Das System umfasst nach Angaben von Tridata eine automatische Kalenderintegration, eine flexible Steuerung von Leistungen und Verfügbarkeiten sowie eine strukturierte Übergabe in den Werkstattauftrag, so dass aus dem Termin direkt ein sauber geplanter Auftrag werde. Ergänzend liefert die Software Auswertungen zur Werkstattauslastung, mit denen Betriebe Engpässe erkennen und die Auslastung aktiv managen können. Eine Statuskommunikation informiert Kundinnen und Kunden über den Stand ihres Auftrags von der Annahme bis zur Abholung.

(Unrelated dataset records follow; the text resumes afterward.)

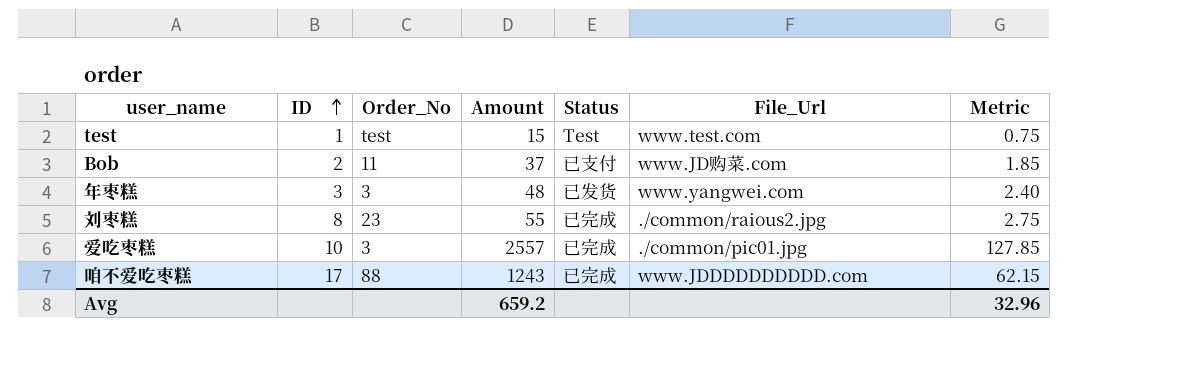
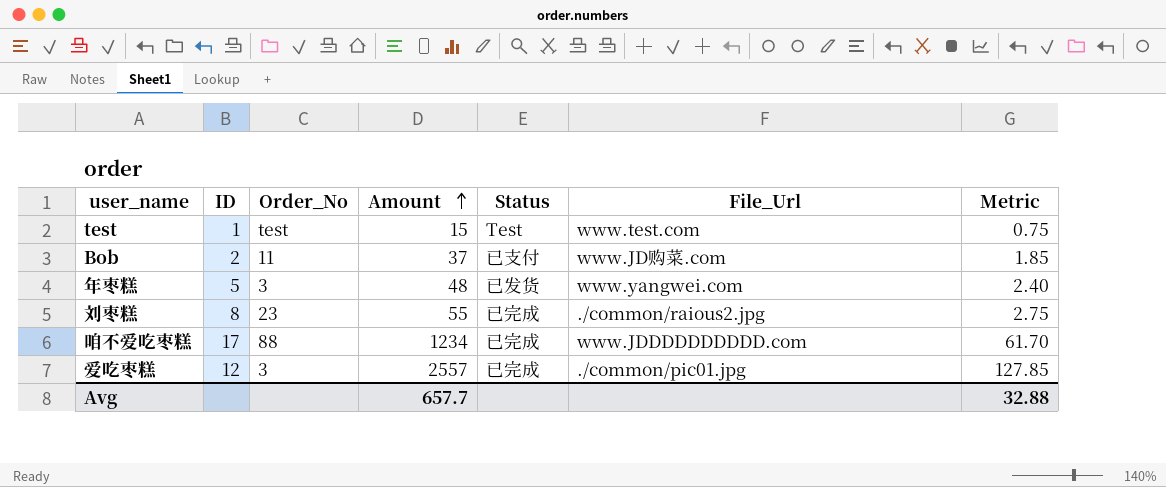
row order: ID ascending -> Amount ascending
年枣糕 | ID: 3 -> 5
咱不爱吃枣糕 | Amount: 1243 -> 1234
咱不爱吃枣糕 | Metric: 62.15 -> 61.70
爱吃枣糕 | ID: 10 -> 12
Avg | Amount: 659.2 -> 657.7
Avg | Metric: 32.96 -> 32.88

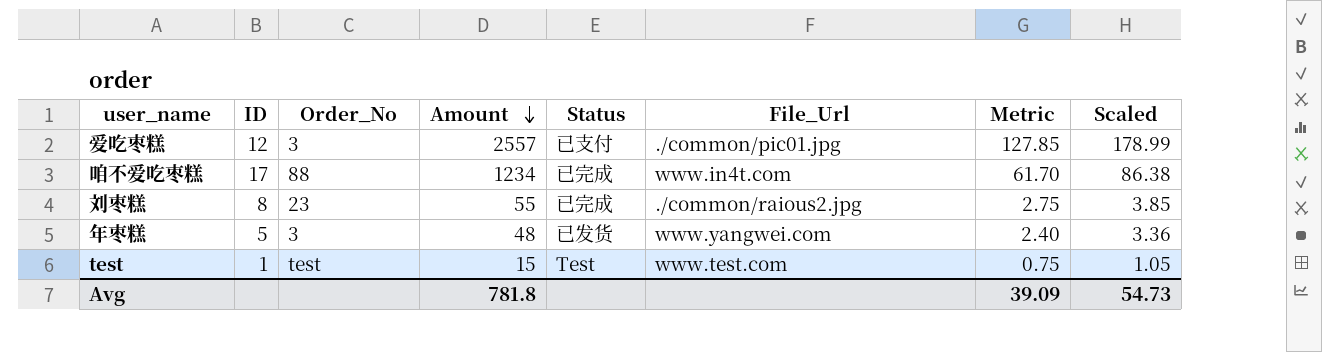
row order: Amount ascending -> Amount descending
column Scaled | formula: none -> [Amount] * 0.07
row Bob: 2 | 11 | 37 | 已支付 | www.JD购菜.com | 1.85 -> none
爱吃枣糕 | Status: 已完成 -> 已支付
咱不爱吃枣糕 | File_Url: www.JDDDDDDDDDD.com -> www.in4t.com
Avg | Amount: 657.7 -> 781.8
Avg | Metric: 32.88 -> 39.09

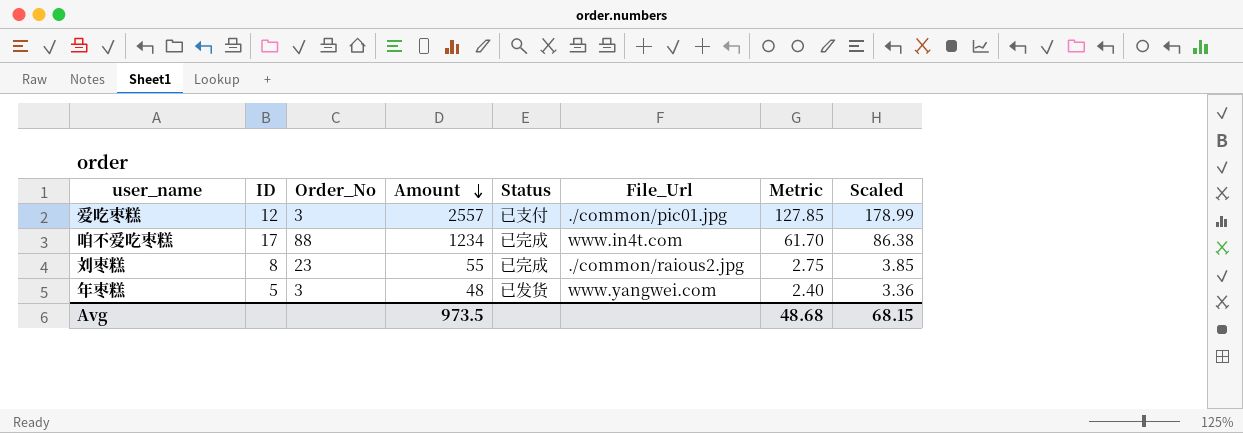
row test: 1 | test | 15 | Test | www.test.com | 0.75 | 1.05 -> none
Avg | Amount: 781.8 -> 973.5
Avg | Metric: 39.09 -> 48.68
Avg | Scaled: 54.73 -> 68.15

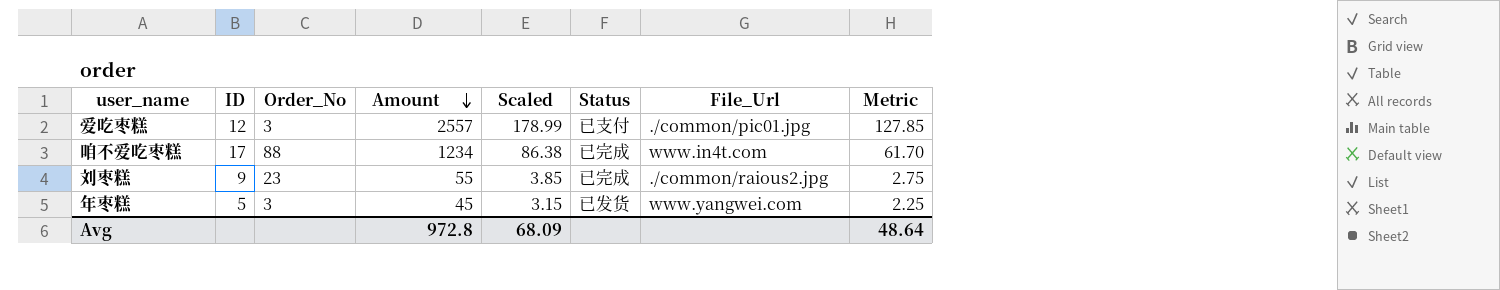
column Scaled | position: 8 -> 5
刘枣糕 | ID: 8 -> 9
年枣糕 | Amount: 48 -> 45
年枣糕 | Scaled: 3.36 -> 3.15
年枣糕 | Metric: 2.40 -> 2.25
Avg | Amount: 973.5 -> 972.8
Avg | Scaled: 68.15 -> 68.09
Avg | Metric: 48.68 -> 48.64

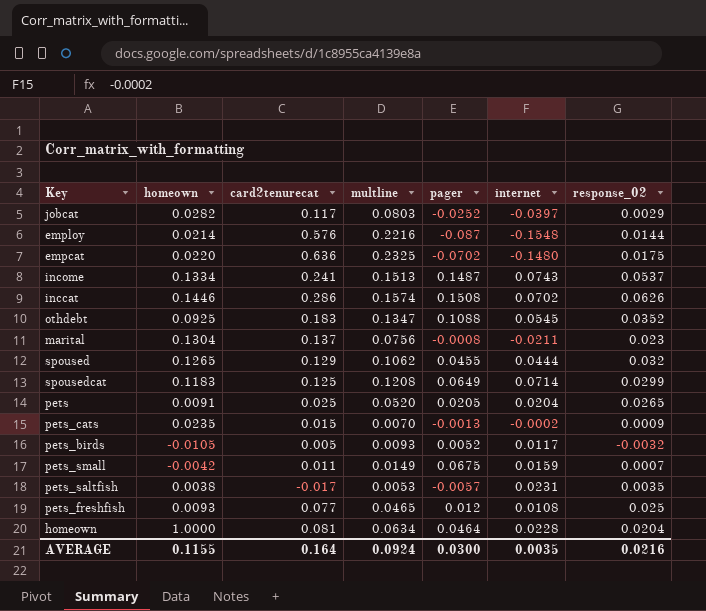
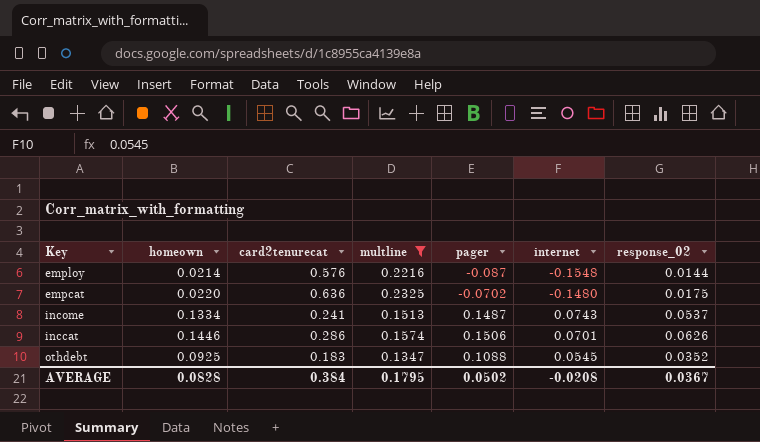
filter: none -> multline >= 0.1347
inccat | pager: 0.1508 -> 0.1506
inccat | internet: 0.0702 -> 0.0701
AVERAGE | homeown: 0.1155 -> 0.0828
AVERAGE | card2tenurecat: 0.164 -> 0.384
AVERAGE | multline: 0.0924 -> 0.1795
AVERAGE | pager: 0.0300 -> 0.0502
AVERAGE | internet: 0.0035 -> -0.0208
AVERAGE | response_02: 0.0216 -> 0.0367

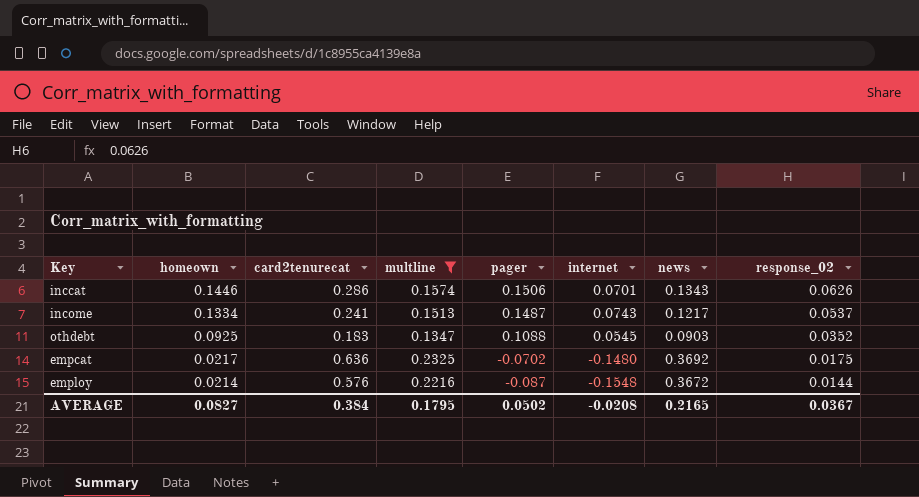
row order: none -> homeown descending
column news | position: none -> 7
empcat | homeown: 0.0220 -> 0.0217
AVERAGE | homeown: 0.0828 -> 0.0827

Tridata-Geschäftsführer Marc Schneider zufolge soll das überarbeitet Tool den strukturellen Druck auf den Fahrradhandel abmildern: »Betriebe, die Terminbuchung, Werkstattsteuerung und Kundenkommunikation noch analog organisieren, zahlen dafür täglich einen Preis, in verlorener Zeit, in Frust beim Team und in Kunden, die nicht wiederkommen.«
Tridata verweist darauf, dass die Werkstattnachfrage 2025 im unteren zweistelligen Prozentbereich gewachsen sei, getrieben durch 17 Millionen E-Bikes im Bestand und steigende Fahrleistungen. Laut einer von Tridata zitierten Studie seien lange Wartezeiten der häufigste Grund, warum Kundinnen und Kunden seltener Werkstattservice in Anspruch nehmen.
»Wer Wartezeiten kontrolliert, Kapazität schützt und dem Kunden innerhalb weniger Minuten einen passenden Werkstatttermin anbieten kann, gewinnt – in Umsatz, in Loyalität und in Ruhe für das eigene Team«, so Schneider.